More than 2.7 million Floridians voted by mail in the 2016 presidential election. This year, the number is expected to be much higher.
There’s no doubt that President Donald Trump has been confusing voters about their rights. One second he’s tweeting about mail-in voter fraud, the next he’s endorsing it—that seems to be in the case in Florida, anyway. The truth is every registered voter has the right to cast their vote in the upcoming election, whether they do it in person or by mail.
As voting deadlines loom, here’s what you need to know about when to register and how to vote by mail.
Are you registered to vote in Florida?
First things first: if you’re uncertain about your registration to vote in Florida, you can find out by visiting the website of the Florida Department of State.
If you are not registered to vote, you can do so in this page of the Florida Department of State.
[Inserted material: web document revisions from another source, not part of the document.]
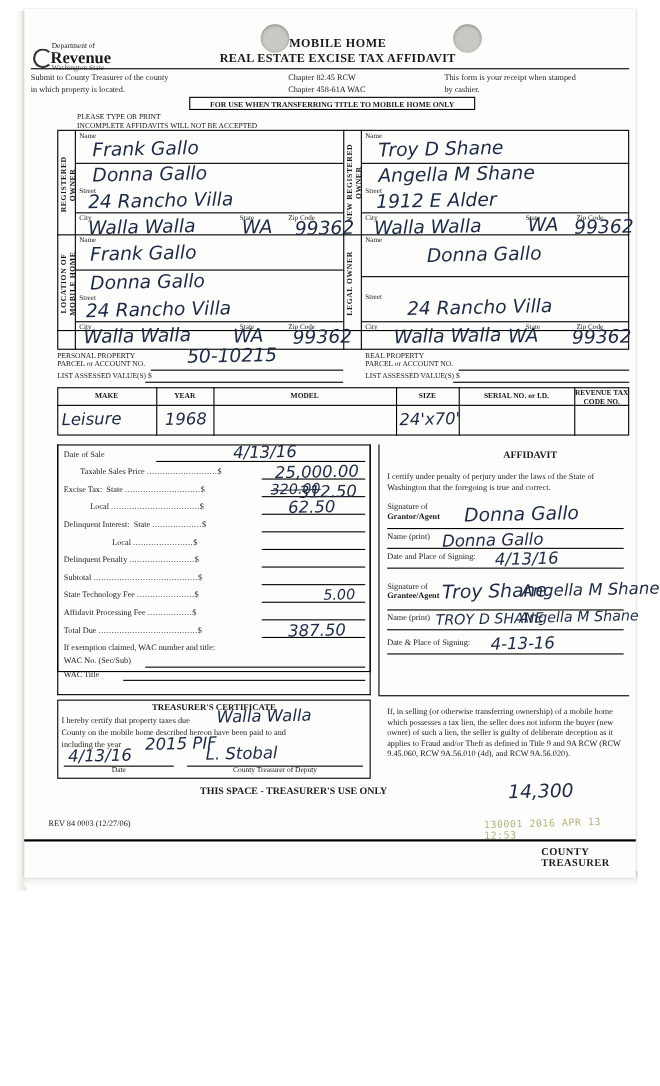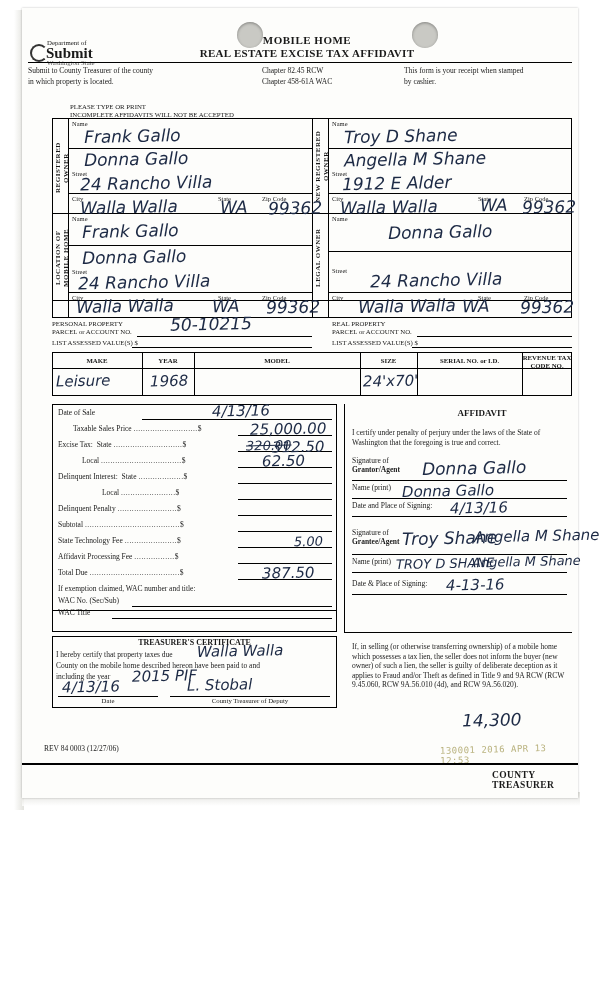--- a/index.html
+++ b/index.html
@@ -55,7 +55,7 @@
     <div style="position:absolute;left:6px;top:30px;width:120px;">
       <div style="position:absolute;left:2px;top:6px;width:14px;height:14px;border:2px solid #333;border-radius:50%;border-right-color:transparent;"></div>
       <div class="xsmall" style="position:absolute;left:19px;top:1px;">Department of</div>
-      <div style="position:absolute;left:18px;top:7px;font-size:15px;font-weight:bold;font-family:'Liberation Serif',serif;">Submit</div>
+      <div style="position:absolute;left:18px;top:7px;font-size:15px;font-weight:bold;font-family:'Liberation Serif',serif;">Revenue</div>
       <div class="xsmall" style="position:absolute;left:19px;top:21px;color:#555;">Washington State</div>
     </div>
 

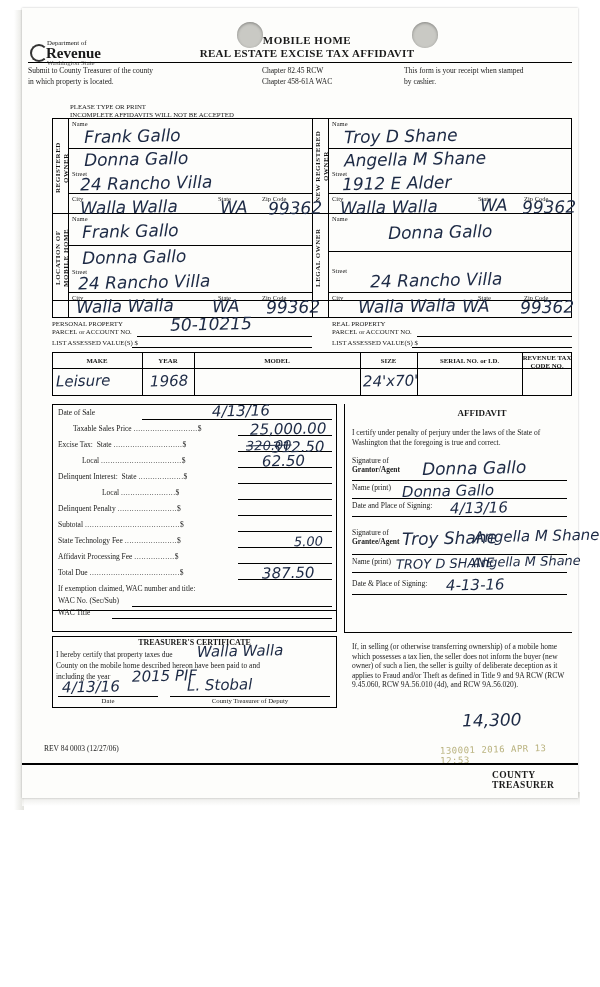--- a/index.html
+++ b/index.html
@@ -73,6 +73,7 @@
     <div class="small" style="position:absolute;left:382px;top:58px;">This form is your receipt when stamped</div>
     <div class="small" style="position:absolute;left:382px;top:69px;">by cashier.</div>
 
+    <div class="bx center" style="left:150px;top:80px;width:260px;height:12px;font-size:7px;font-weight:bold;line-height:12px;">FOR USE WHEN TRANSFERRING TITLE TO MOBILE HOME ONLY</div>
 
     <div class="xsmall" style="position:absolute;left:48px;top:95px;">PLEASE TYPE OR PRINT</div>
     <div class="xsmall" style="position:absolute;left:48px;top:103px;">INCOMPLETE AFFIDAVITS WILL NOT BE ACCEPTED</div>

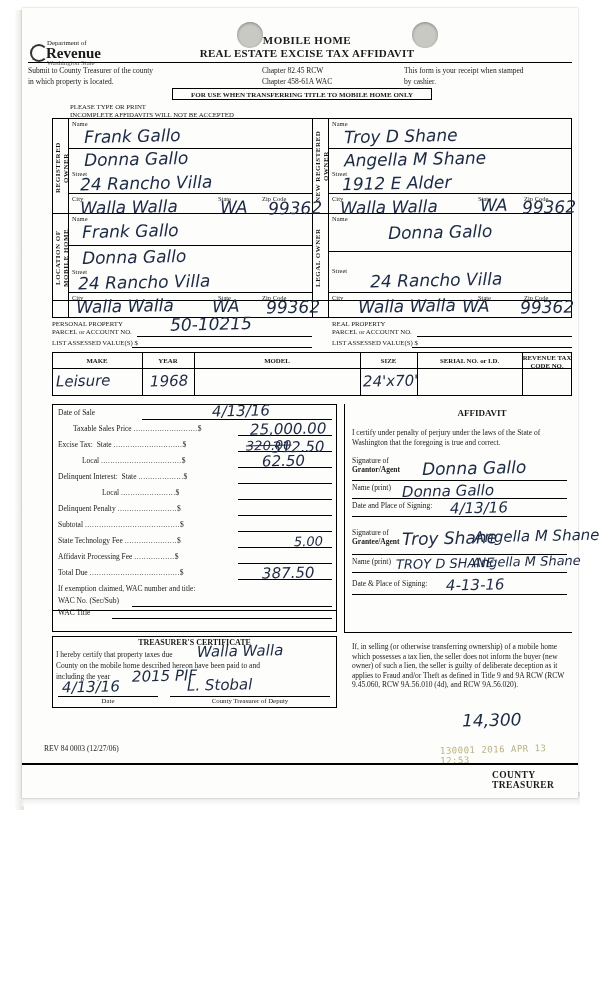--- a/index.html
+++ b/index.html
@@ -285,6 +285,7 @@
     <div class="ln hl" style="left:322px;top:624px;width:228px;"></div>
     <div class="small" style="position:absolute;left:330px;top:634px;width:218px;line-height:9.5px;">If, in selling (or otherwise transferring ownership) of a mobile home which possesses a tax lien, the seller does not inform the buyer (new owner) of such a lien, the seller is guilty of deliberate deception as it applies to Fraud and/or Theft as defined in Title 9 and 9A RCW (RCW 9.45.060, RCW 9A.56.010 (4d), and RCW 9A.56.020).</div>
 
+    <div class="ttl center" style="position:absolute;left:100px;top:706px;width:290px;font-size:9px;">THIS SPACE - TREASURER'S USE ONLY</div>
     <div class="hand big" style="position:absolute;left:440px;top:702px;">14,300</div>
 
     <div class="small" style="position:absolute;left:22px;top:736px;">REV 84 0003 (12/27/06)</div>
What’s the difference between vote by mail and absentee ballot?
The terms are different depending on which state you’re in, but the voting systems are essentially the same. In the case of Florida, all registered voters are allowed to request a ballot to vote by mail, without having to claim a specific circumstance to do so.
How do I request a vote-by-mail ballot?
A request for a vote-by-mail ballot can be made in any of the following ways:
- Online, through the website of your county Supervisors of Elections’ website (find it HERE)
- By writing (email, mail or fax) to the Supervisor of Elections of your county (find it HERE)
- In person at the office of your Supervisor of Elections (find it HERE)
- By telephone calling your Supervisor of Elections (find it HERE)
What are the deadlines for voting by mail in Florida?
The deadline to request your vote-by-mail ballot is 10 days before the election, which this year is October 24th.
Your mail-in-vote is due by 7 p.m. on Election Day, which means you should mail it several days in advance to make sure it gets counted.
What information do I need to provide to get a mail-in ballot?
In order to vote by mail, you will need to provide the following information:
- Date of birth
- Signature (if you’re sending a written request)
The mail-in ballot can also be requested by an immediate family member or legal guardian. In that case, besides the information mentioned above, the requester must provide:
- Requester’s name
- Requester’s address
- Requester’s driver’s license number (if available)
- Requester’s relationship to voter
- Requester’s signature
All local election offices will accept mailed or hand-delivered forms for mail-in ballots. Your Local Election Office will also let you fax or email the application.